[[ Material to process, beginning ]]
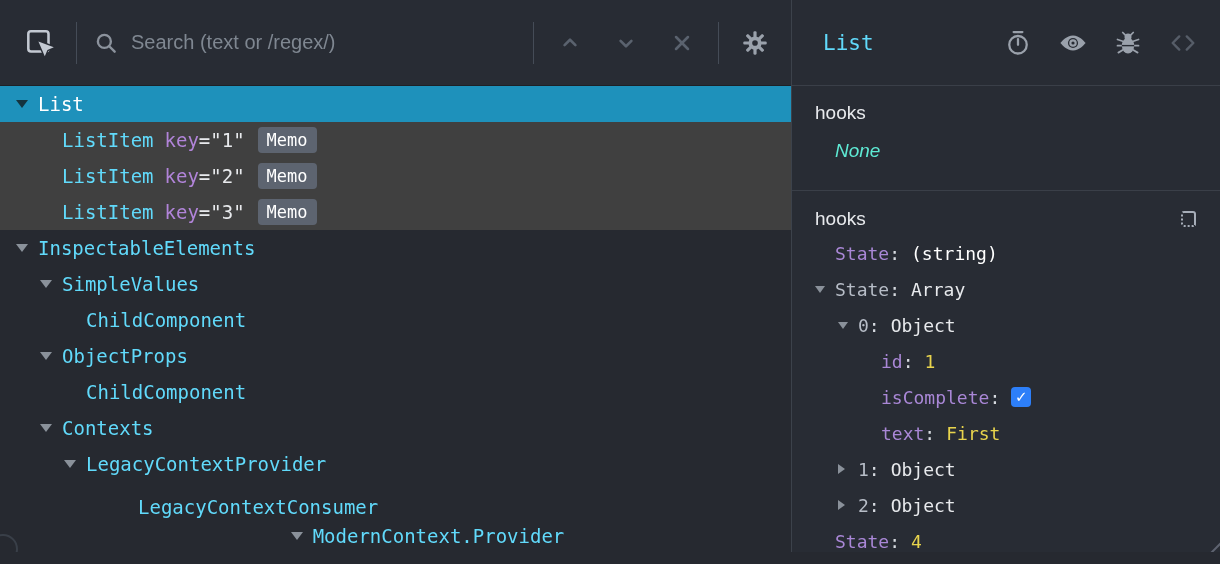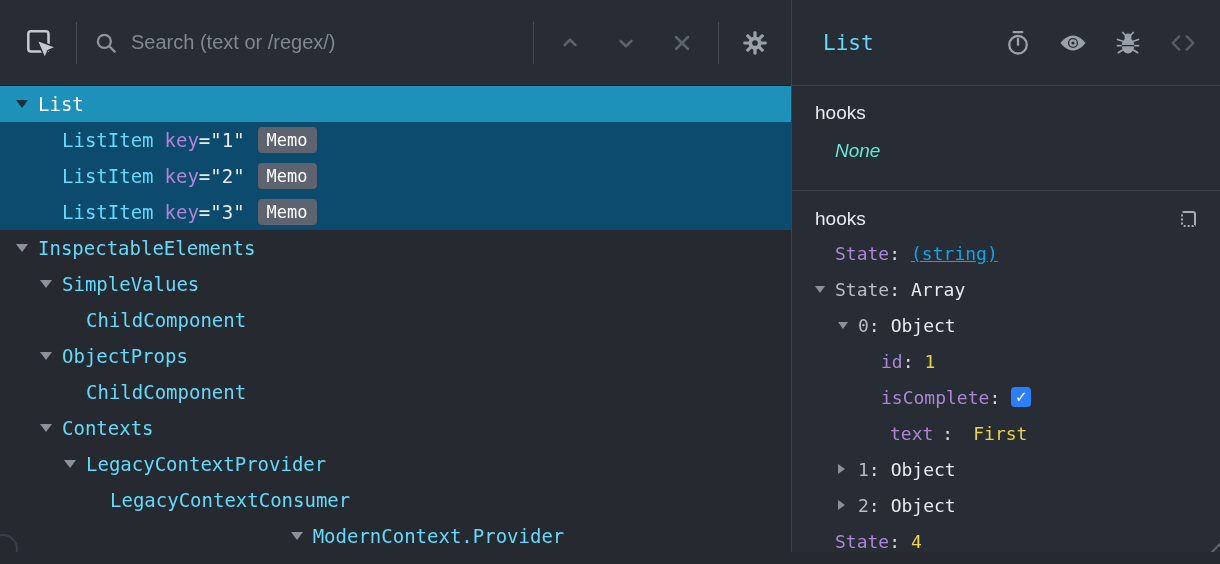--- a/index.html
+++ b/index.html
@@ -24,7 +24,7 @@
   .tree { flex:1; overflow:hidden; position:relative; }
   .tree-row { height:36px; display:flex; align-items:center; white-space:pre; cursor:pointer;
               font-family:"DejaVu Sans Mono", monospace; font-size:19px; }
-  .tree-row.subtree { background:#0c4a6e; }
+  .tree-row.subtree { background:#404040; }
   .tree-row.selected { background:#1e91bb; }
   .arrow-box { width:22px; min-width:22px; display:flex; align-items:center; }
   .tri { width:0; height:0; display:block; }

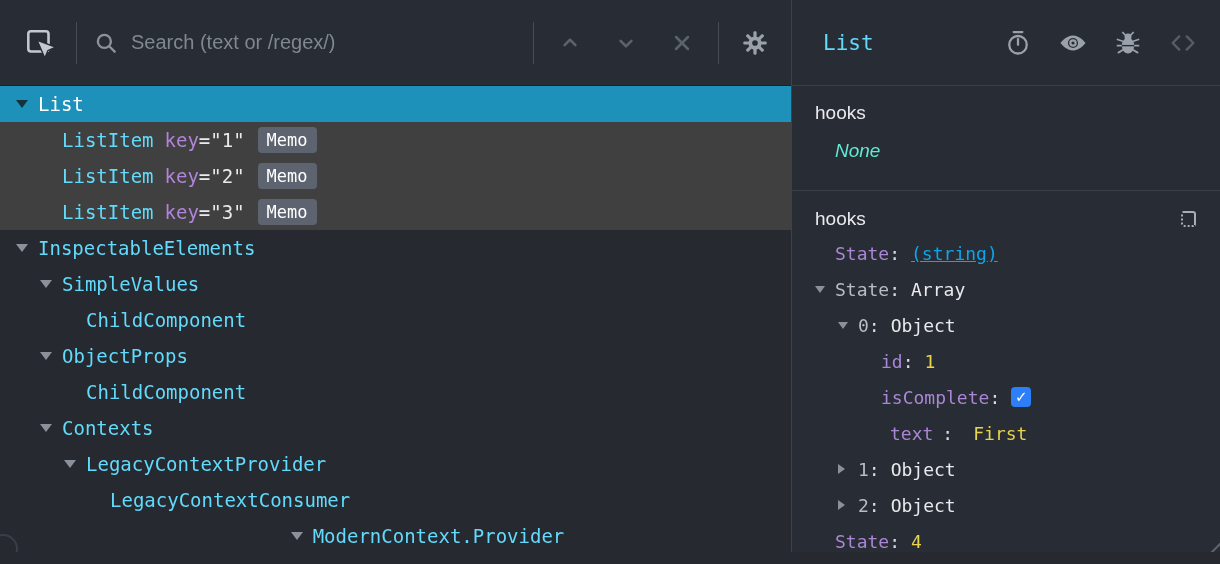--- a/index.html
+++ b/index.html
@@ -68,7 +68,7 @@
   .colon { color:#d7dbe0; }
   .hval { margin-left:11px; }
   .hval-plain  { color:#e8eaed;text-align:right; }
-  .hval-dim    { color:#0ea5e9;text-decoration:underline; }
+  .hval-dim    { color:#ffffff; }
   .hval-yellow { color:#e8d44d; }
   .checkbox { width:20px; height:20px; margin-left:11px; background:#2d7ff9; border-radius:4px;
               display:inline-flex; align-items:center; justify-content:center; cursor:pointer;

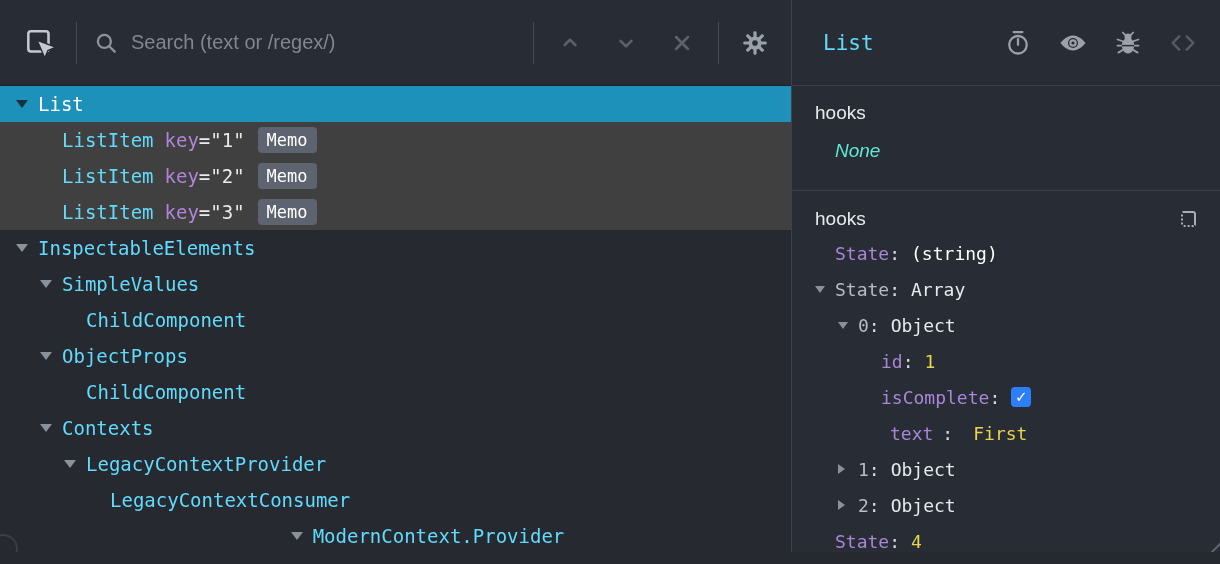--- a/index.html
+++ b/index.html
@@ -218,7 +218,7 @@
           <div class="hook-row" style="padding-left: 46px;"><span class="h-arrow-box"><i class="tri tri-down"></i></span><span class="hname-exp">0</span><span class="colon">:</span><span class="hval hval-plain">Object</span></div>
           <div class="hook-row" style="padding-left: 69px;"><span class="h-arrow-box"></span><span class="hname-leaf">id</span><span class="colon">:</span><span class="hval hval-yellow">1</span></div>
           <div class="hook-row" style="padding-left: 69px;"><span class="h-arrow-box"></span><span class="hname-leaf">isComplete</span><span class="colon">:</span><span class="checkbox">✓</span></div>
-          <div class="hook-row" style="padding-left: 69px; gap: 9px;"><span class="h-arrow-box"></span><span class="hname-leaf">text</span><span class="colon">:</span><span class="hval hval-yellow">First</span></div>
+          <div class="hook-row" style="padding-left: 69px;"><span class="h-arrow-box"></span><span class="hname-leaf">text</span><span class="colon">:</span><span class="hval hval-yellow">First</span></div>
           <div class="hook-row" style="padding-left: 46px;"><span class="h-arrow-box"><i class="tri tri-right"></i></span><span class="hname-exp">1</span><span class="colon">:</span><span class="hval hval-plain">Object</span></div>
           <div class="hook-row" style="padding-left: 46px;"><span class="h-arrow-box"><i class="tri tri-right"></i></span><span class="hname-exp">2</span><span class="colon">:</span><span class="hval hval-plain">Object</span></div>
           <div class="hook-row" style="padding-left: 23px;"><span class="h-arrow-box"></span><span class="hname-leaf">State</span><span class="colon">:</span><span class="hval hval-yellow">4</span></div>

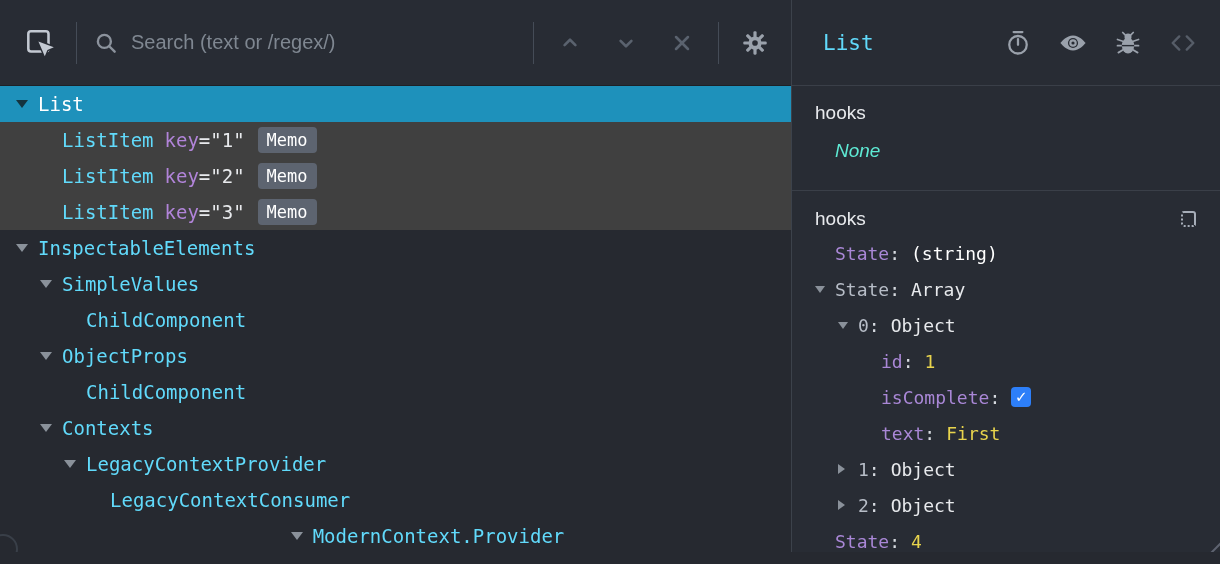--- a/index.html
+++ b/index.html
@@ -150,7 +150,7 @@
         <div class="tree-row" style="padding-left: 64px;"><span class="arrow-box"></span><span class="comp-name">ChildComponent</span></div>
         <div class="tree-row" style="padding-left: 40px;"><span class="arrow-box"><i class="tri tri-down"></i></span><span class="comp-name">Contexts</span></div>
         <div class="tree-row" style="padding-left: 64px;"><span class="arrow-box"><i class="tri tri-down"></i></span><span class="comp-name">LegacyContextProvider</span></div>
-        <div class="tree-row" style="padding-left: 88px;"><span class="arrow-box"></span><span class="comp-name">LegacyContextConsumer</span></div>
+        <div class="tree-row" style="padding-left: 116px; align-items: flex-end;"><span class="arrow-box"></span><span class="comp-name">LegacyContextConsumer</span></div>
         <div class="tree-row" style="padding-left: 64px; justify-content: center;"><span class="arrow-box"><i class="tri tri-down"></i></span><span class="comp-name">ModernContext.Provider</span></div>
         <div class="tree-row" style="padding-left: 88px;"><span class="arrow-box"></span><span class="comp-name">ModernContext.Consumer</span></div>
       </div>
[[ Material to process, end ]]
Which lines of the records contain the word "flex"? Copy each of them.

Result of this exercise>
   .tree { flex:1; overflow:hidden; position:relative; }
   .tree-row { height:36px; display:flex; align-items:center; white-space:pre; cursor:pointer;
   .arrow-box { width:22px; min-width:22px; display:flex; align-items:center; }
               display:inline-flex; align-items:center; justify-content:center; cursor:pointer;
+        <div class="tree-row" style="padding-left: 116px; align-items: flex-end;"><span class="arrow-box"></span><span class="comp-name">LegacyContextConsumer</span></div>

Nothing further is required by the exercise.